Collaborative Botnet Detection in Heterogeneous Devices of Internet of Things using Federated Deep Learning
Aulia Arif Wardana, Parman Sukarno, Muhammad Salman
Abstract
This research introduces a pioneering approach, termed Hierarchical Collaborative Botnet Detection, leveraging Federated Deep Learning to address the escalating security concerns within the Internet of Things (IoT) ecosystems characterized by heterogeneous devices. The proposed framework establishes a hierarchical structure facilitating efficient collaboration among devices at different levels, enabling scalable and distributed botnet detection. Federated Deep Learning ensures model training without centralizing sensitive data, respecting privacy constraints inherent in IoT environments.

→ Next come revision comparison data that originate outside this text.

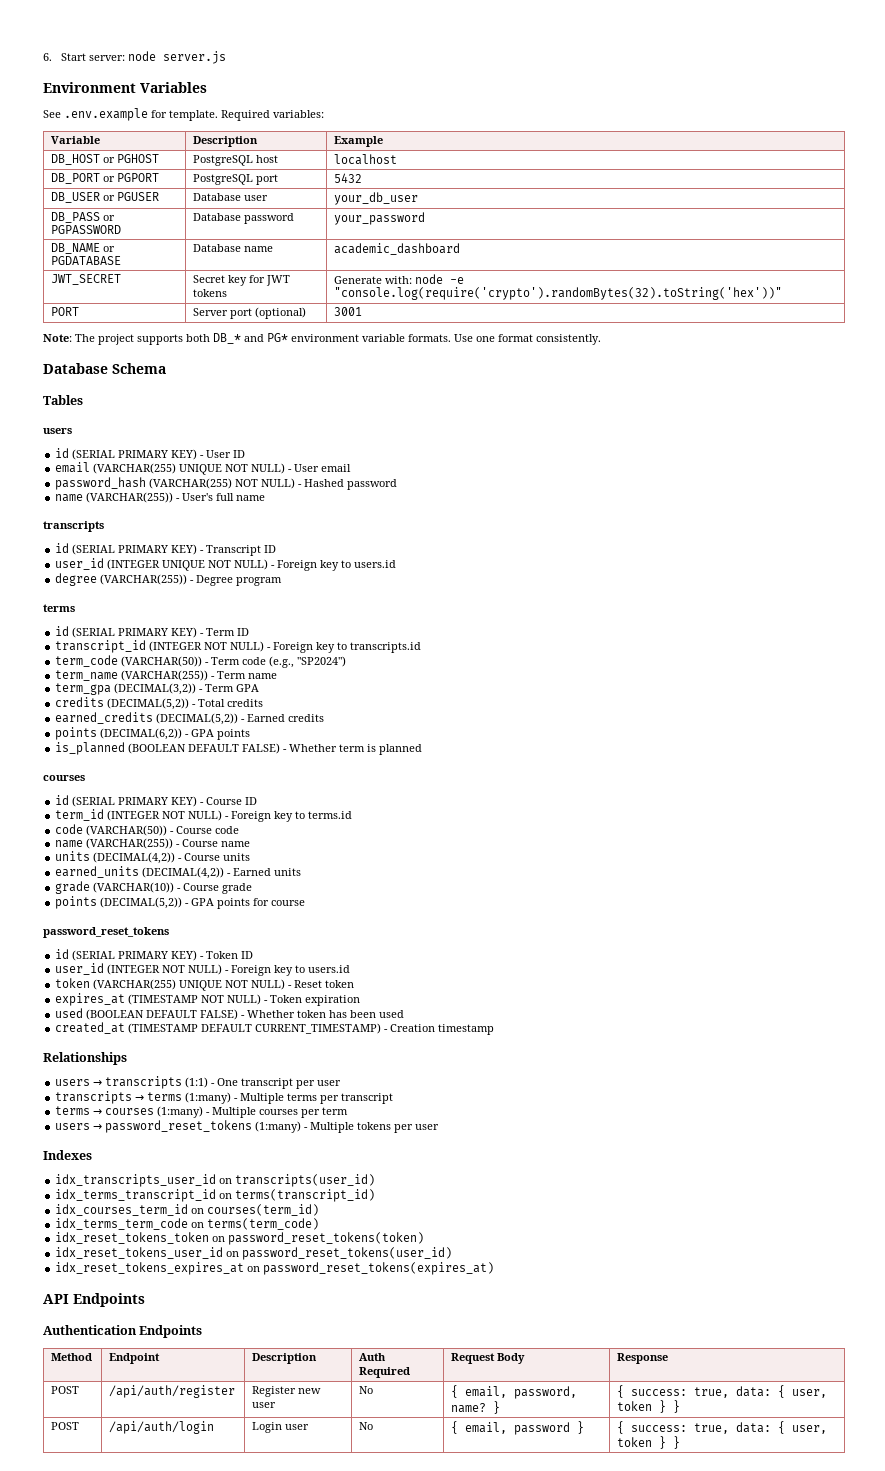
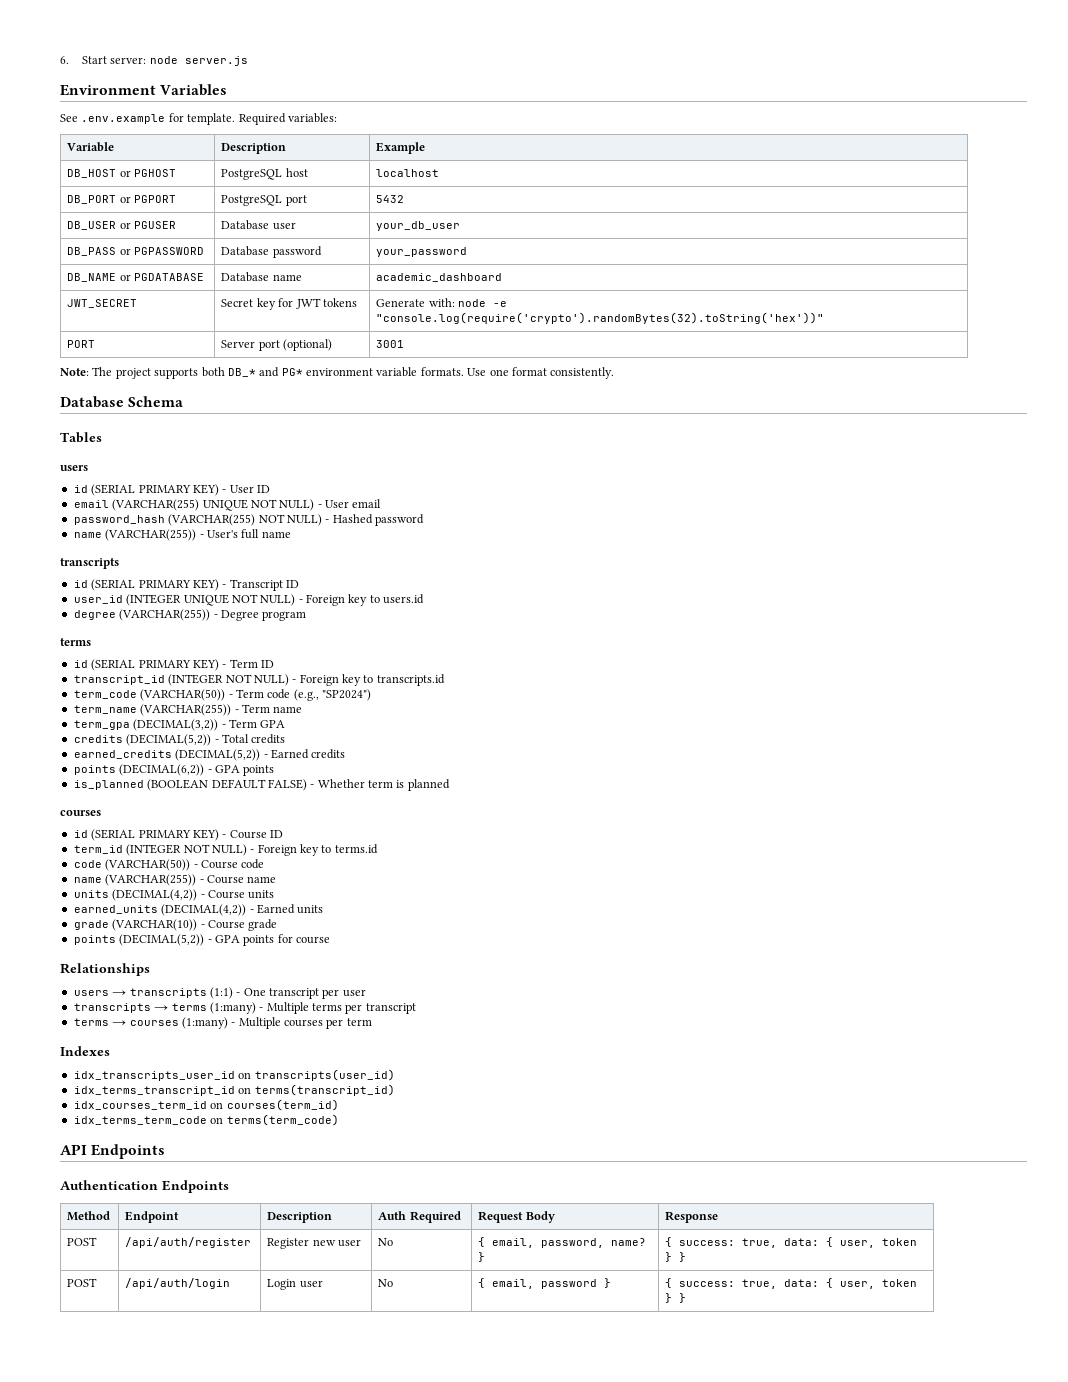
  points (DECIMAL(5,2)) - GPA points for course
- password_reset_tokens
- id (SERIAL PRIMARY KEY) - Token ID
- user_id (INTEGER NOT NULL) - Foreign key to users.id
- token (VARCHAR(255) UNIQUE NOT NULL) - Reset token
- expires_at (TIMESTAMP NOT NULL) - Token expiration
- used (BOOLEAN DEFAULT FALSE) - Whether token has been used
- created_at (TIMESTAMP DEFAULT CURRENT_TIMESTAMP) - Creation timestamp
- users → password_reset_tokens (1:many) - Multiple tokens per user
- idx_reset_tokens_token on password_reset_tokens(token)
- idx_reset_tokens_user_id on password_reset_tokens(user_id)
- idx_reset_tokens_expires_at on password_reset_tokens(expires_at)

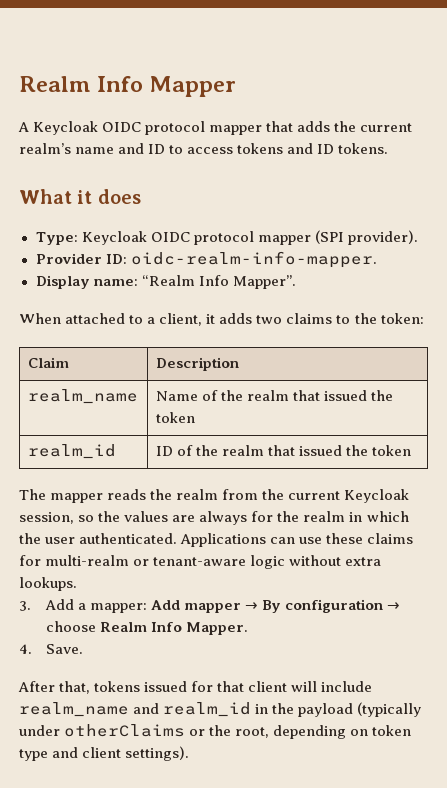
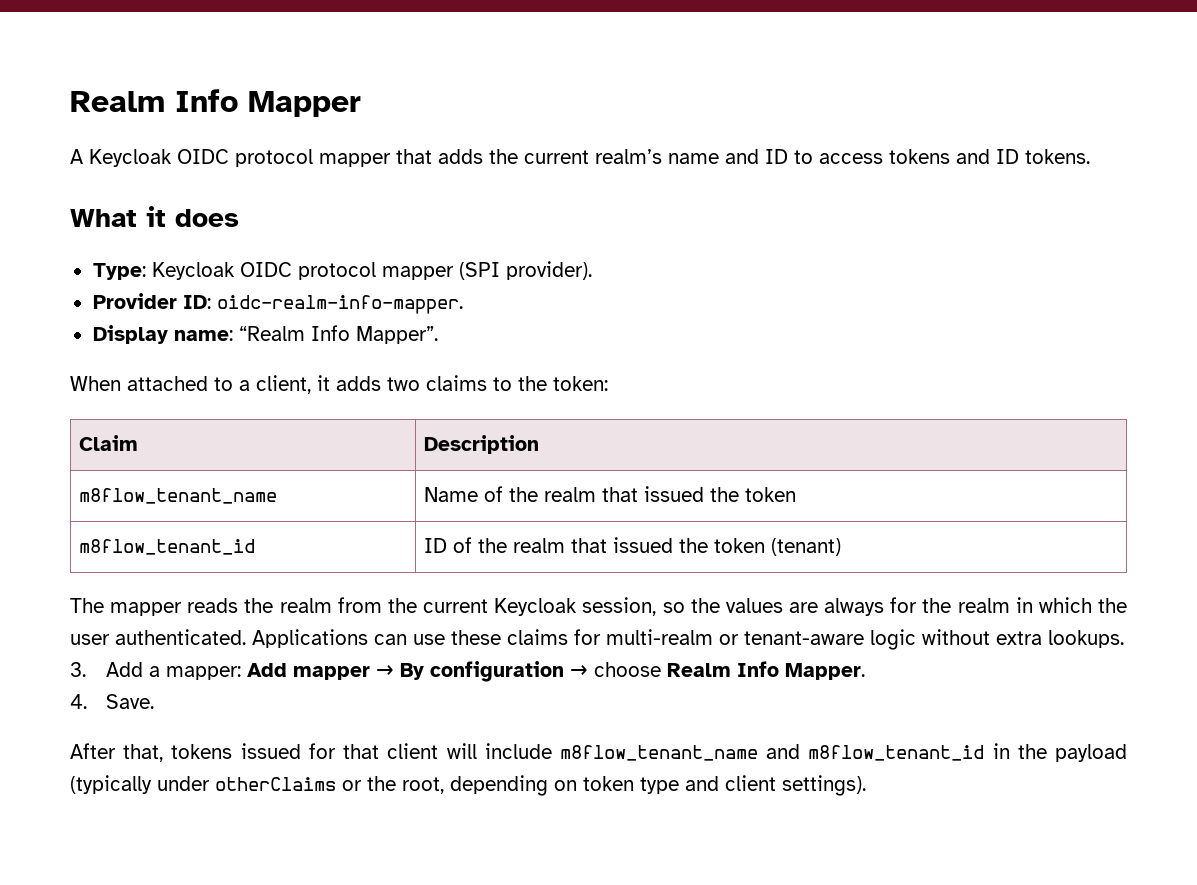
- realm_name | Name of the realm that issued the token
+ m8flow_tenant_name | Name of the realm that issued the token
- realm_id | ID of the realm that issued the token
+ m8flow_tenant_id | ID of the realm that issued the token (tenant)
- After that, tokens issued for that client will include realm_name and realm_id in the payload (typically under otherClaims or the root, depending on token type and client settings).
+ After that, tokens issued for that client will include m8flow_tenant_name and m8flow_tenant_id in the payload (typically under otherClaims or the root, depending on token type and client settings).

The methodology involves the development of a collaborative learning model capable of analyzing diverse data sources across the IoT landscape, utilizing the N-BaIoT dataset for comprehensive evaluation. Comprehensive simulations and experiments, conducted with the N-BaIoT dataset, showcase the robustness and efficiency of the proposed approach in detecting botnet activities across diverse IoT devices. Based on experimental results, the proposed method can identify botnets with an average accuracy of 98,97, precision of 98,75, recall of 99,41, and an F1-score of 99,11. The hierarchical and federated nature of the model contributes to a more resilient and scalable botnet detection system for large-scale IoT deployments, laying the foundation for a secure and collaborative IoT landscape in the face of evolving cyber threats.